Espargaro confirmed that the pair were able to have a conversation about it and came away in agreement about what had almost gone so wrong for them.

“We had a long debrief now and my feeling was I was not close to him,” he explained, “but I was so close to him. So I said to him I’m very sorry, maybe I didn’t calculate very good – he said ‘no, no, you were very far from me, but the wind pushed me out of track, and if it was not asphalt there it would’ve been very dangerous’.

“It was like a left[-hand] corner, I turned but I was far from him but the wind pushed me on the left and the same wind pushed him out of track.”

Aleix Espargaro Aprilia MotoGP Mugello

And, as far as Espargaro is concerned, that means that there is only one solution that can be taken for the future – removing the famous kink on Mugello’s straight and making into a true straight.

“The wings give us a lot of stability there,” he explained of the fastest point on the MotoGP calendar, “now it’s very easy to pass there at 350, 360, there is no problem, the bike doesn’t move. But when you follow another bike and you have turbulence, the rider really cannot control the wind at that speed.
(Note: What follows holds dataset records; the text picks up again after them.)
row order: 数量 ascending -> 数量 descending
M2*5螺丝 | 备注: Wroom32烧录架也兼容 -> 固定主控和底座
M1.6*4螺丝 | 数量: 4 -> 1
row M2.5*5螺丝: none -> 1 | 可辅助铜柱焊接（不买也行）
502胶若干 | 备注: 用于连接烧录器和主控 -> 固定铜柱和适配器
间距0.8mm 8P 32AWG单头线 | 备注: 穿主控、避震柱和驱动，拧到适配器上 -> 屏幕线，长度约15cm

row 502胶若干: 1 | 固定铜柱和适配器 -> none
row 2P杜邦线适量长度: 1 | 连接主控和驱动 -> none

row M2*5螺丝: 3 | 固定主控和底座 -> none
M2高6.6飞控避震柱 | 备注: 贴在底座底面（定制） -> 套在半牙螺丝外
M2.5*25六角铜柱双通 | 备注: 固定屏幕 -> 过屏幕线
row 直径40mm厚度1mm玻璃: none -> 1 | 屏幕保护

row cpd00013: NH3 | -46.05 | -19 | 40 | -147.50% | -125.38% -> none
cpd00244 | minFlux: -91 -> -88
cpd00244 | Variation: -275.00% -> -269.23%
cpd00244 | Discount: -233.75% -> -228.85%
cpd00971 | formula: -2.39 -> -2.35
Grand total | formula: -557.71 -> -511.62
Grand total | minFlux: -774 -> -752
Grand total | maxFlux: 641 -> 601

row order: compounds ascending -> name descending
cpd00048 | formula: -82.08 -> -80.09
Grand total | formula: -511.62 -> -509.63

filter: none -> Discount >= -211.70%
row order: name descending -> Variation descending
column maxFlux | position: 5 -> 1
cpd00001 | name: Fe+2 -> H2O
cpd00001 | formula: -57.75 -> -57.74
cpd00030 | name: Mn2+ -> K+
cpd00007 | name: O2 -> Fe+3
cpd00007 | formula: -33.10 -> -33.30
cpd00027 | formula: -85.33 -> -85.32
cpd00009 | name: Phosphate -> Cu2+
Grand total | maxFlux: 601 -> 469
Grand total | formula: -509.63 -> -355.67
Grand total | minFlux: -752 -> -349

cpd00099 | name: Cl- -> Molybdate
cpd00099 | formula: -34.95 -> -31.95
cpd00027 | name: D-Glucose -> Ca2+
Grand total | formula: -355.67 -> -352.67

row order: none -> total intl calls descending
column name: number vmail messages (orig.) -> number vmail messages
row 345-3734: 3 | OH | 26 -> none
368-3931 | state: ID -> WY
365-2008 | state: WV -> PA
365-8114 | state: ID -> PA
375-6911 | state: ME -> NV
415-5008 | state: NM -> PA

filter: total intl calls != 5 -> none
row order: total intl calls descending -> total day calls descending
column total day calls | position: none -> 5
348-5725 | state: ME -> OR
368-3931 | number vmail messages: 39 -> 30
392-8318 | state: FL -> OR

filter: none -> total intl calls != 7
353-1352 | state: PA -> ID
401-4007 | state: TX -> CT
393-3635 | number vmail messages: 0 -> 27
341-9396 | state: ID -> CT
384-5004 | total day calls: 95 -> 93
“So we have to be very careful for the race, and for me this place has to be modified for the future, 100 percent, no doubt. It has to be straight.”

However, according to Oliveira, there’s a bigger (if even more radical solution) to the problem – removing the wings entirely and returning to a more traditional shape of motorcycle in the future.

Miguel Oliveira KTM MotoGP Mugello

“Should we really be with the wings, what do they really bring to the show, are they really that much better, are they a little dangerous?” he asked. “We need to address it quite seriously, but I think it needs to come from all the riders and not just one guy from time to time.

“Right now, there’s this aluminium box and the wings must fit in it. But we need to go to zero, and limit it, or the rules won’t do any good.

“We raced many years without wings, and you would use less power, manage it more, be more of a rider – but I think this is a good solution.”

But while that might address the problem more than, say, modifying the track would, it’s also not something that can be done quickly, according to Espargaro. Coming from relative obscurity only a decade ago, aerodynamics are now an integral part of MotoGP R&D, and the Aprilia rider says that the result is that banning them would now take time.

“It’s not that easy,” he stressed. “I’m not against removing the wings but you cannot say ‘remove the wings!’, the bike will completely changed. More than if we change Michelin [tyres] for Bridgestone. A lot more. For me, if we ban the wings – it has to be something with two years in advance.

Aleix Espargaro Aprilia MotoGP Mugello

“The bike will completely change. The power delivery, the setting, the geometry. Everything. I remember in the past here, with the MotoGP, even with the Ducati of Pramac or the Suzuki, in corner 1 was very very difficult – and now it’s very easy with the wings.

“So it means we can go back for sure, but it’s something that needs time.”